The atmosphere of philosophic France, as well as of England and Germany in the eighteenth century, was charged with inquiries into the origin of things material, though more especially of things immaterial. It was a period of energetic thinking. Whether Lamarck had read the works of these philosophers or not we have no means of knowing. Buffon, we know, was influenced by Leibnitz.
Did Buffon’s guarded suggestions have no influence on the young Lamarck? He enjoyed his friendship and patronage in early life, frequenting his house, and was for a time the travelling companion of Buffon’s son. It should seem most natural that he would have been personally influenced by his great predecessor, but we see no indubitable trace of such influence in his writings. Lamarckism is not Buffonism. It comprises in the main quite a different, more varied and comprehensive set of factors.[158]
Was Lamarck influenced by the biological writings of Haller, Bonnet, or by the philosophic views of Condillac, whose Essai sur l’Origine des Connaissances humaines appeared in 1786; or of Condorcet, whom he must personally have known, and whose Esquisse d’un Tableau historique des Progrès de l’Esprit humain was published in 1794?[159] In one case only in Lamarck’s works do we find reference to these thinkers.
Was Lamarck, as the result of his botanical studies from 1768 to 1793, and being puzzled, as systematic botanists are, by the variations of the more plastic species of plants, led to deny the fixity of species?
We have been unable to find any indications of a change of views in his botanical writings, though his papers are prefaced by philosophical reflections.
It would indeed be interesting to know what led Lamarck to change his views. Without any explanation as to the reason from his own pen, we are led to suppose that his studies on the invertebrates, his perception of the gradations in the animal scale from monad to man, together with his inherent propensity to inquire into the origin of things, also his studies on fossils, as well as the broadening nature of his zoölogical investigations and his meditations during the closing years of the eighteenth century, must gradually have led to a change of views.
It was said by Isidore Geoffroy St. Hilaire that Lamarck was “long a partisan of the immutability of species,”[160] but the use of the word “partisan” appears to be quite incorrect, as he only in one instance expresses such views.

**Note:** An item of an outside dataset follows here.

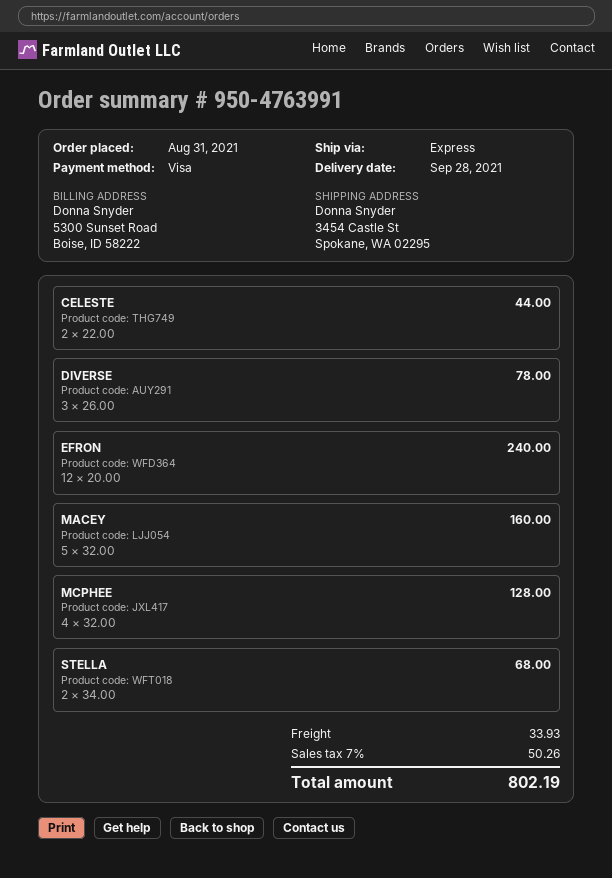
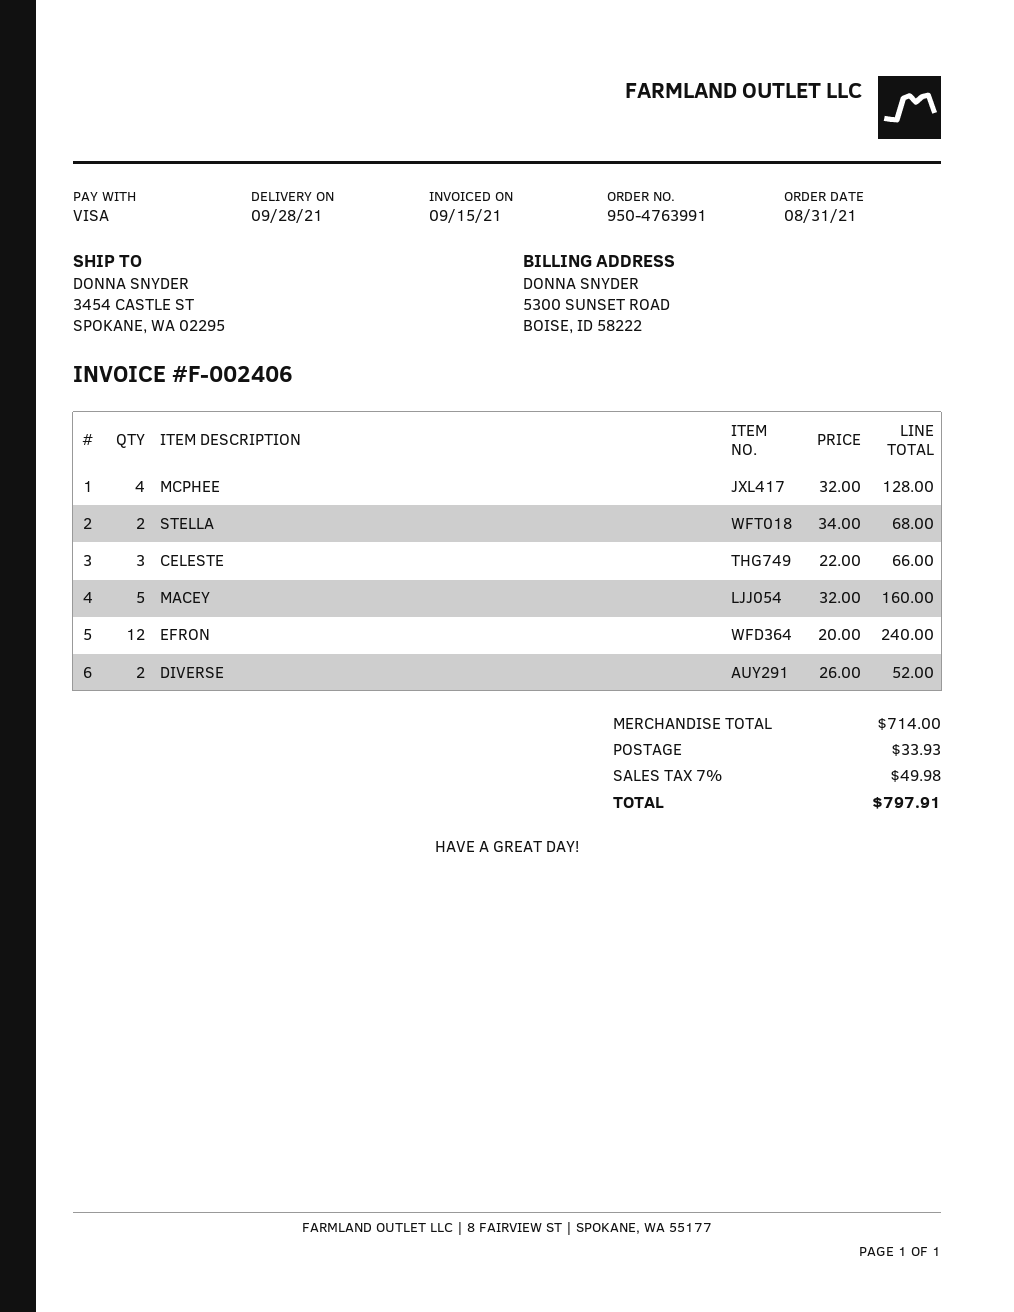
CELESTE: 2 x 22.00 = 44.00 -> 3 x 22.00 = 66.00
DIVERSE: 3 x 26.00 = 78.00 -> 2 x 26.00 = 52.00
tax: 7% = 50.26 -> 7% = 49.98
total: 802.19 -> 797.91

The only place where we have seen any statement of Lamarck’s earlier opinions is in his Recherches sur les Causes des principaux Faits physiques, which was written, as the “advertisement” states, “about eighteen years” before its publication in 1794. The treatise was actually presented April 22, 1780, to the Académie des Sciences.[161] It will be seen by the following passages, which we translate, that, as Huxley states, this view presents a striking contrast to those to be found in the Philosophie zoologique:
“685. Although my sole object in this article [article premier, p. 188] has only been to treat of the physical cause of the maintenance of life of organic beings, still I have ventured to urge at the outset that the existence of these astonishing beings by no means depends on nature; that all which is meant by the word nature cannot give life—namely, that all the faculties of matter, added to all possible circumstances, and even to the activity pervading the universe, cannot produce a being endowed with the power of organic movement, capable of reproducing its like, and subject to death.
“686. All the individuals of this nature which exist are derived from similar individuals, which, all taken together, constitute the entire species. However, I believe that it is as impossible for man to know the physical origin of the first individual of each species as to assign also physically the cause of the existence of matter or of the whole universe. This is at least what the result of my knowledge and reflection leads me to think. If there exist any varieties produced by the action of circumstances, these varieties do not change the nature of the species (ces variétés ne dénaturent point les espèces); but doubtless we are often deceived in indicating as a species what is only a variety; and I perceive that this error may be of consequence in reasoning on this subject” (tome ii., pp. 213–214).
It must apparently remain a matter of uncertainty whether this opinion, so decisively stated, was that of Lamarck at thirty-two years of age, and which he allowed to remain, as then stated, for eighteen years, or whether he inserted it when reading the proofs in 1794. It would seem as if it were the expression of his views when a botanist and a young man.